Павел поднялся и сказал:
– Думаю, он не стал бы затевать эту экспертизу. Короче, мне нужно сделать одно признание. Лет пятнадцать назад, в Карпатах, Виктор попал в аварию, началось внутреннее кровотечение, срочно нужна была кровь. Его тогда еле спасли, потому что у него очень редкая группа, и отрицательный резус. Кстати, Илья это тоже хорошо знал.
Я недоуменно подняла на него глаза.
Он пожал плечами:
– Да, Виктор не мог быть отцом твоего ребенка. Не знаю, как тебе эта новость…
Я с тревогой сжала руки:
– А тебе?!
– А мне – нравится.
Павел подошел ко мне, притянул к себе и вздохнул:
– Знаешь, может, надо было как-то по-другому это сказать, с точки зрения психологии…
Я перебила его:
– Вот психологии мне больше не надо! Кажется, я до конца жизни ее наелась.
В доме было тихо.
Вчера все разошлись по спальням поздно ночью, и, наверное, крепко спали.
Я уселась в постели, нашарила на прикроватной тумбочке заколку и подняла волосы повыше.
Павла в спальне не было, и я мстительно подумала про себя: «Так тебе и надо! Не думала же ты, что он всю жизнь не сможет дышать в твоем присутствии.»
Вчера ночью он пришел в мою спальню, лег на подушку рядом, закинул руки за голову и лежал молча. Я боялась пошевелиться, сама не знаю почему. День у меня вчера был долгим, и, в конце концов, я уснула.
Я не слышала, как он поднялся и ушел.
Выйдя из душа, я постояла раздетая около зеркала, повертелась и внимательно всмотрелась в линии своего тела, выискивая перемены. Живота совсем не было заметно, и я огорчилась. Зато грудь выглядела просто неприлично! Интересно, это нормально или нет?
Я натянула хлопковый свитер прямо на голое тело, нашла вчерашние джинсы.
Вышла на крыльцо, сощурилась от солнечного света. Постояла, вдыхая полной грудью свежий воздух. Пахло мокрой землей.
Я вернулась, нашла в шкафу знакомую куртку и пошла к пристани.
На этот раз я не удивилась, увидев Павла. Он сидел на деревянных мостках и курил.
Я присела рядом.
Мы молчали, и было странно хорошо сидеть вот так рядом с ним и молчать.
Я повернула голову и заметила на его виске тоненькую жилку.
Тихо позвала:
– Павел!
Он повернулся ко мне, в глазах плескалось что-то темное, и я смотрела в них, как в омут. Смотрела до тех пор, пока он не прикоснулся к моему лицу рукой, потом тронул пальцами губы и наклонился надо мной.

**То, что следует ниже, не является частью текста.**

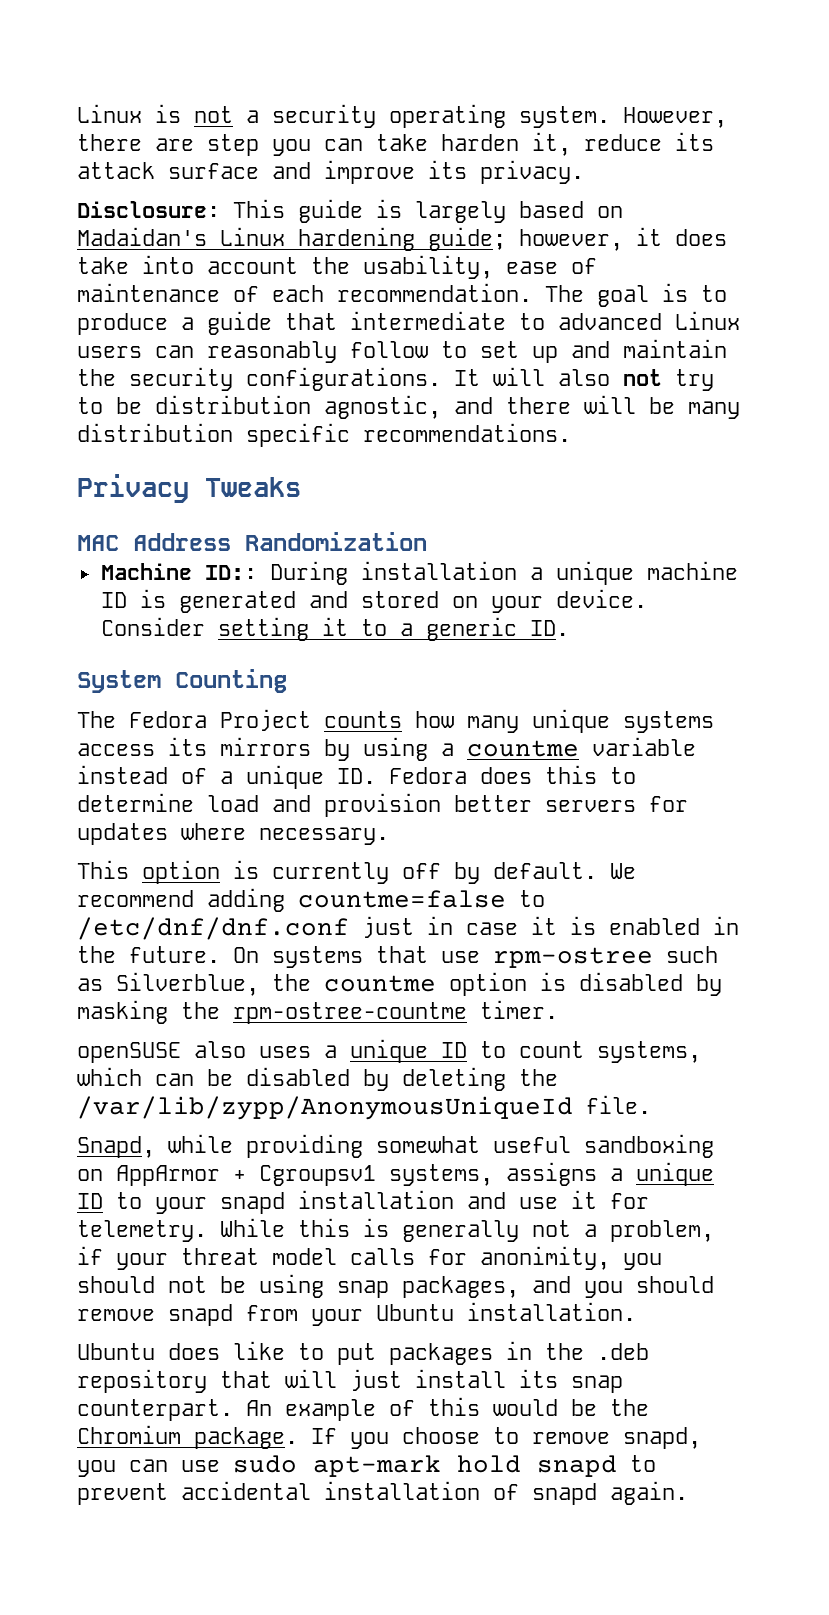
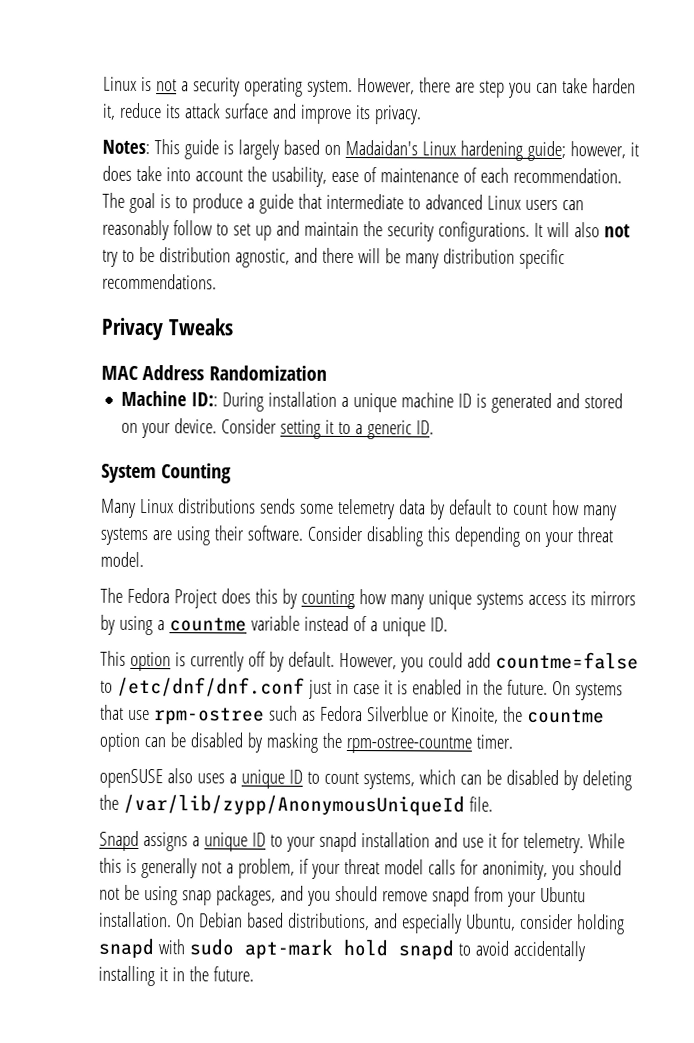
[77,201,220,218] Disclosure: -> [102,139,150,155] Notes:
(287, 681) none -> [101,498,617,521] [100,525,613,548] [100,551,144,568] // Many Linux distributions sends some telemetry data by default to count how many systems are using their software. Consider disabling this depending on your threat model.
[324,711,402,728] counts -> [220,588,355,610] does this by counting
[389,765,636,784] [77,793,688,817] [77,823,389,845] Fedora does this to determine load and provision better servers for updates where necessary. -> (448, 624) none
[610,863,636,879] [77,888,285,912] We recommend adding -> [338,652,491,673] However, you could add
[116,972,259,996] Silverblue, -> [319,705,499,724] Fedora Silverblue or Kinoite,
[540,972,566,991] is -> [143,732,186,748] can be
[77,1134,714,1158] [77,1164,493,1186] Snapd, while providing somewhat useful sandboxing on AppArmor + Cgroupsv1 systems, -> [99,830,139,851] Snapd
[77,1341,649,1365] [77,1369,623,1393] [77,1397,649,1421] [77,1425,701,1449] [77,1459,220,1477] // Ubuntu does like to put packages in the .deb repository that will just install its snap counterpart. An example of this would be the Chromium package. If you choose to remove snapd, you can use -> [175,912,625,935] [98,937,185,959] On Debian based distributions, and especially Ubuntu, consider holding snapd with
[77,1481,688,1505] prevent accidental installation of snapd again. -> [474,940,585,962] [98,965,254,987] avoid accidentally installing it in the future.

Мы неистово целовались, и я порадовалась, что надела свитер на голое тело. Под теплой курткой я разогрелась и всей кожей ощущала прикосновение рук и губ Павла.
Уж и не знаю, каким усилием воли ему удалось прекратить это сумасшествие и оторваться от меня. Он запахнул мою куртку, чуть отодвинулся и вздохнул, восстанавливая дыхание. Я только таращилась на него.

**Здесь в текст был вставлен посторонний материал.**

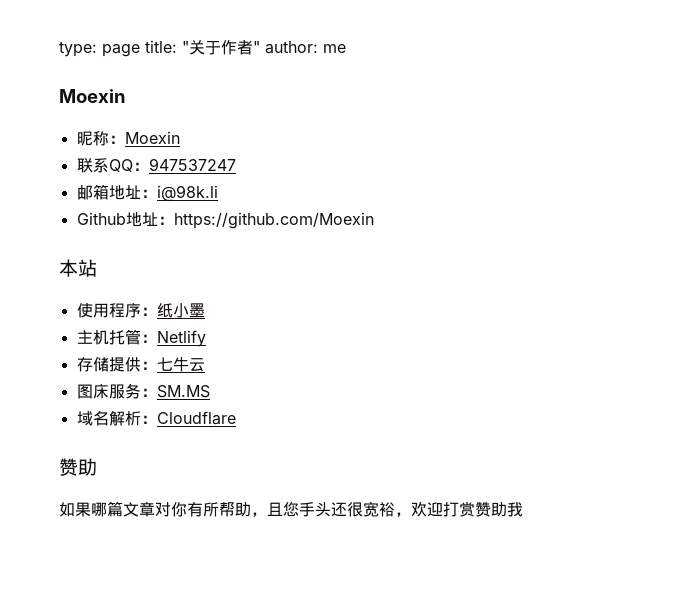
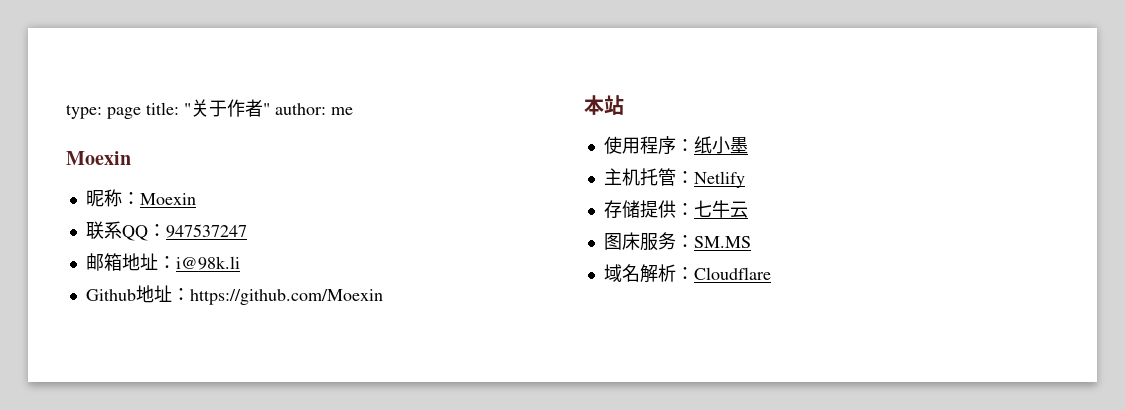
[59,458,97,476] [59,501,523,517] // 赞助 // 如果哪篇文章对你有所帮助，且您手头还很宽裕，欢迎打赏赞助我 -> (771, 273) none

Потом попросила чуть охрипшим голосом:
– Пойдем домой?
Он молча кивнул, легко поднялся и помог мне забраться на деревянные доски причала.
Мы шли по дорожке к дому, и я не заметила, что так и не выпустила его руку. Уже на крыльце с недоумением посмотрела на нее, подняла к лицу и поцеловала в раскрытую ладонь.
Слава богу, на этот раз Павел не стал изображать из себя благородного героя, почем зря рискующего своей и чужой жизнью ради прекрасной дамы. Он стянул мою куртку, и, прижав к стене холла, так долго целовал, что я взмолилась:
– Павел, давай уже куда-нибудь дойдем!
Я уснула, умотанная бессонной ночью, едва он выпустил меня из рук.
Услышав знакомый смешок, я приоткрыла один глаз: Павел сидел в кресле с мокрой после душа головой и насмешливо наблюдал за мной.
Увидев, что я проснулась, он перебрался ко мне и так себя вел, что подняться сразу не получилось.
Выйдя из душа, я сердито сказала:
– Слушай, давай уже спускаться вниз. Представляю, что все о нас подумают!
Павел неожиданно легко согласился, и я выпроводила его вниз.
Сама подсела к компьютеру, подключилась к сети и через полминуты читала новое письмо Леры.